Sixteen years after the Smolensk tragedy, we still feel that what happened on April 10, 2010 remains an unhealed wound. And any reflection on Smolensk is, and must be, viewed through the prism of the purpose of that state delegation—led by the presidential couple, Lech and Maria Kaczyński, as well as President Ryszard Kaczorowski. Thus, Katyn 1940 continues—and will continue—to loom over Smolensk 2010, as if something terribly tragic and perversely cruel in fate has bound these two histories together: those who flew to pay tribute to the murdered were themselves killed in a brutal death. Behind the deaths of the first stood Moscow and the NKVD; behind the deaths of the latter, too, there appears the shadow of a sinister, causative Moscow.
I remember how, in personal conversations with Ewa Błasik, I came to understand the course of the final days of her husband, General Andrzej Błasik. I remember what his uniform looked like—torn, shredded, and stained with Smolensk mud. Looking at it, one could instantly picture, in the mind’s eye, the uniforms of soldiers exhumed from mass graves in 1943, after the Germans revealed the Katyn massacre to the world. It was the same Smolensk–Katyn mud.
But there are also other elements in both stories—those of 1940 and 2010—that bind them together. Above all, it is the lie: a lie that becomes an inherent feature of the crime itself. In both cases, it was and remains a lie maintained stubbornly, brazenly, in defiance of logic and obvious facts.

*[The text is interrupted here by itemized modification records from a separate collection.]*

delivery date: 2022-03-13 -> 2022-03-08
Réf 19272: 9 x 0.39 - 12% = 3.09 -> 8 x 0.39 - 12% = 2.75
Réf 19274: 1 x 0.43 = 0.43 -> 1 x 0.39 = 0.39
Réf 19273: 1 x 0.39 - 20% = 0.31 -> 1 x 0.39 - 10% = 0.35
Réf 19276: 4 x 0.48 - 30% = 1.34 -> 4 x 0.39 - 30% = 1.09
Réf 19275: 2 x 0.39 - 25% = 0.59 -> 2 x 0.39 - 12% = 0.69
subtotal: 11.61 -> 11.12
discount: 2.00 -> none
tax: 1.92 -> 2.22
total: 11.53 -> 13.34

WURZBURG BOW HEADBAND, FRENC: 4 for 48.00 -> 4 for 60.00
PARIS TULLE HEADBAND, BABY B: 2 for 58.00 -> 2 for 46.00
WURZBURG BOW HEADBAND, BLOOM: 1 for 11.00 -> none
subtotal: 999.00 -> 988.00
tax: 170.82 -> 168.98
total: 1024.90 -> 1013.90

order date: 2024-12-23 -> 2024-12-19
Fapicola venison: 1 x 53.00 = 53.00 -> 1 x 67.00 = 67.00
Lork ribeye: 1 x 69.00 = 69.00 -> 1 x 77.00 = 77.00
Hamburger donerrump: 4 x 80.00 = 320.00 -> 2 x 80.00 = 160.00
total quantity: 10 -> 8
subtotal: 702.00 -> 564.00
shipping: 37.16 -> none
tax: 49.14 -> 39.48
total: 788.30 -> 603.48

In both instances, we are also confronted with the “silence of the West.” During World War II, the Katyn القضية became inconvenient for the major Western Allied powers, as they needed Stalin as an ally to defeat Germany. Polish efforts to fight for truth and justice after April 13, 1943 were therefore doomed to failure. The Soviets broke off relations with the Polish government-in-exile, and at both Tehran and Yalta, Poland was effectively handed over into Stalin’s grasp.

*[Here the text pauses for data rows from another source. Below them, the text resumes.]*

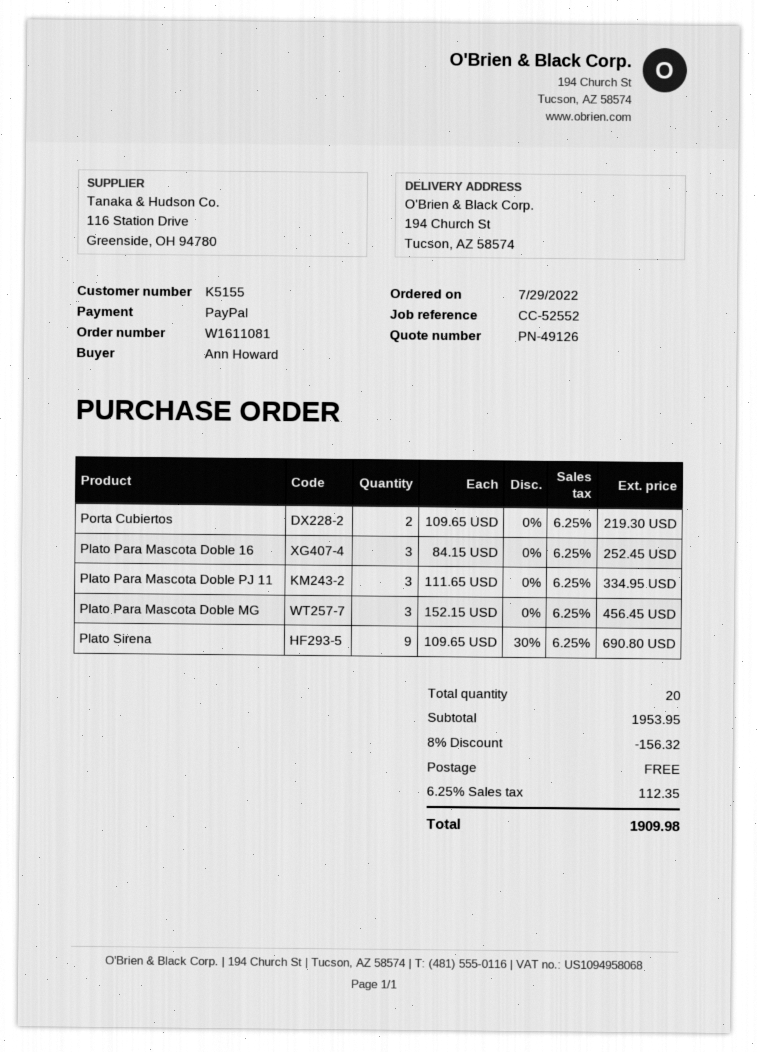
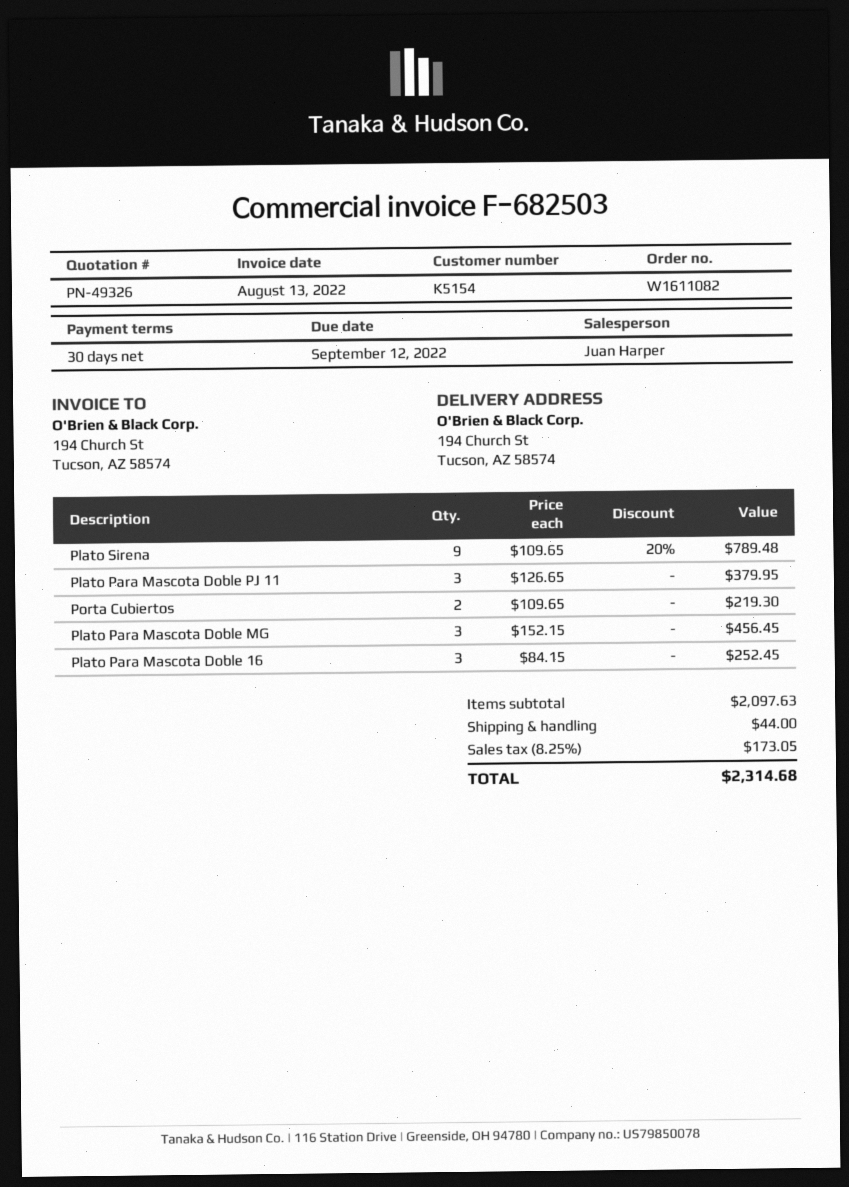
quote number: PN-49126 -> PN-49326
order number: W1611081 -> W1611082
customer number: K5155 -> K5154
Plato Para Mascota Doble PJ 11: 3 x 111.65 = 334.95 -> 3 x 126.65 = 379.95
Plato Sirena: 9 x 109.65 - 30% = 690.80 -> 9 x 109.65 - 20% = 789.48
subtotal: 1953.95 -> 2097.63
discount: 8% = 156.32 -> none
shipping: 0.00 -> 44.00
tax: 6.25% = 112.35 -> 8.25% = 173.05
total: 1909.98 -> 2314.68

In the case of Smolensk, the West also remained—and remains—silent. In 2010, relations with Vladimir Putin were being cultivated (also with the involvement of Polish Prime Minister Donald Tusk), and there was a push for a “reset” in ties with Moscow. It was therefore more convenient to remain silent and allow Moscow’s falsehoods to dominate the narrative about the causes.
Finally, another element linking Katyn and Smolensk is the contempt for human life and dignity. The same barbaric indifference and cruelty shown toward Polish officers and their bodies after death in 1940 can be seen in the treatment of the bodies of politicians, officers, and prominent figures of Poland’s intellectual elite in 2010. The nightmare experienced by the Smolensk Families is an essential part of the horror that unfolded at that time.
In the Smolensk–Katyn mud, one can see, regrettably, so many similarities—despite the seventy years that separate these two devastating tragedies.